El cerdo a la parrilla
En un contexto de debate por el ingreso de carne porcina desde Brasil, desde GloCal dialogamos con Daniel Savorgnano, productor de Rodeo Viejo, sobre el impacto del llamado “bondiolicidio” y los desafíos que enfrenta hoy la producción local.
AGRO
GloCal


Con más de cien años de historia familiar y tres generaciones dedicadas a la producción agropecuaria, el establecimiento de Daniel Savorgnano en la zona de Rodeo Viejo atravesó en las últimas dos décadas una transformación profunda. “De producir chanchos pasamos a construir una verdadera fábrica de carne”, resume. Infraestructura, genética y manejo permitieron escalar el sistema hasta alcanzar entre 270 y 300 madres, con un ritmo de 14 partos semanales.
En los últimos meses, el sector porcino empezó a hablar de “bondiolicidio” para describir el impacto del ingreso de cortes importados —principalmente bondiola brasileña— al mercado argentino. Savorgnano reconoce la preocupación, pero introduce matices: “Indefectiblemente puede afectar en algún término a la industria, pero la realidad es que no llegamos a abastecer el mercado interno. Son cortes específicos y hay una demanda que hoy no podemos cubrir”.
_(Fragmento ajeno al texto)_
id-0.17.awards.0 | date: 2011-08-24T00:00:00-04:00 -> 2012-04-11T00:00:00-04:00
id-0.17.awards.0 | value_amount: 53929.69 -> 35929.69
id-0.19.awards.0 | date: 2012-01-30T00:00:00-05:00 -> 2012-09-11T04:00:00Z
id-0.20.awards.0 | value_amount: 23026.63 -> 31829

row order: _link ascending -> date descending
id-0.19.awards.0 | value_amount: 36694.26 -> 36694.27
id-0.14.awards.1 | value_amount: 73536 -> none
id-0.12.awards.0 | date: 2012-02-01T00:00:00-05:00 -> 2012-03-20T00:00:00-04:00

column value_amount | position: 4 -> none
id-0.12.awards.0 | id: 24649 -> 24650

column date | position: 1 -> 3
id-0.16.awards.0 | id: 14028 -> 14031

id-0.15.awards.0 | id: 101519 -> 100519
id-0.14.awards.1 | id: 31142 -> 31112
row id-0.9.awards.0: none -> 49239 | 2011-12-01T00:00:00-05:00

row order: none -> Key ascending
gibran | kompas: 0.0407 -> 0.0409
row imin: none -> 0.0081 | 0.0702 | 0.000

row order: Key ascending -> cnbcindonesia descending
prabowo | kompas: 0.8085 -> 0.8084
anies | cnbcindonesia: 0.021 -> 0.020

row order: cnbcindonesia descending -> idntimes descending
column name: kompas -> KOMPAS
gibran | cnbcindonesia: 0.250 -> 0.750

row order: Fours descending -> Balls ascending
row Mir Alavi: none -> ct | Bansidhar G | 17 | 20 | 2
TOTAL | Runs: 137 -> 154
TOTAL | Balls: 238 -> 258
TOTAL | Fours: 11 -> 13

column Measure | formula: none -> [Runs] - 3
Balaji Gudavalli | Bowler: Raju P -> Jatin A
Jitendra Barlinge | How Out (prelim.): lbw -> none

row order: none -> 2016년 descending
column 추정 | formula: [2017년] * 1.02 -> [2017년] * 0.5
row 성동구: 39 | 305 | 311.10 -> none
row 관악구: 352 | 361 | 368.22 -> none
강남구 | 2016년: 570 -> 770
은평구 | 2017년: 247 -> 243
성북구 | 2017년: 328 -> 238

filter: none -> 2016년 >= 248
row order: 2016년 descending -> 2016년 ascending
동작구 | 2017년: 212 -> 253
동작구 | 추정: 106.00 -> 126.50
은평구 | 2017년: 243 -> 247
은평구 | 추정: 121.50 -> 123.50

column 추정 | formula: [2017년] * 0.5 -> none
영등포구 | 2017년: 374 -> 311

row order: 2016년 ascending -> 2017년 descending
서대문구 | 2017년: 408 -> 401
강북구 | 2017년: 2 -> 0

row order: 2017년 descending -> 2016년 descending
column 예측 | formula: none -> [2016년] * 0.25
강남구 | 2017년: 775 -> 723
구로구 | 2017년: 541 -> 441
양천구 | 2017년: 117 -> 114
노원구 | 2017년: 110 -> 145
Para el productor, el problema de fondo no es solo la importación, sino una oportunidad perdida. “El tema de la bondiola nos va a afectar cada vez más fuerte. Nosotros no estamos en condiciones de abastecer toda la industria. Hay una gran demanda y hemos desaprovechado la posibilidad de producir más cerdos”, señala.
Desde la mirada de GloCal, el interés va más allá de la coyuntura y apunta a comprender cómo funcionan las cadenas de valor. En ese sentido, Savorgnano describe un escenario exigente para el productor medio: “En nuestra región somos productores medianos. Los que no incorporaron tecnología, genética e infraestructura quedaron fuera del mercado. Hoy los márgenes son muy finos y hay que manejarlos con mucha precisión”.
Según explica, el margen del productor ronda entre el 8 y el 10%. “Si el precio del cerdo se acerca al de la carne vacuna, la demanda cae. El consumidor compara”, advierte. Sin embargo, el crecimiento del consumo en los últimos años fue exponencial. “No damos abasto. Incluso hemos tenido que dejar clientes”, reconoce.
Las cadenas de supermercados juegan un rol clave. “Tienen una demanda alta, pero también fijan estándares. Eso obliga a profesionalizarse y genera un crecimiento conjunto”, explica. En ese entramado conviven distintos modelos: criaderos, abastecedores y productores que integran carnicerías propias.
Consultado sobre el acuerdo UE–Mercosur, Savorgnano es cauto. “Nuestra escala está orientada en un 99% al mercado interno. Hoy no estamos pensando en exportar”, afirma. Aun así, reconoce que el debate abre preguntas estratégicas para el sector.
En cuanto a las oportunidades asociativas, identifica un límite cultural: “Tenemos un desafío muy grande en la cultura individualista del productor”. Superar ese rasgo aparece como una condición necesaria para ganar escala, acortar cadenas logísticas y fortalecer una producción que, como el cerdo en la parrilla argentina, ya forma parte del consumo cotidiano pero todavía busca consolidar su desarrollo como industria.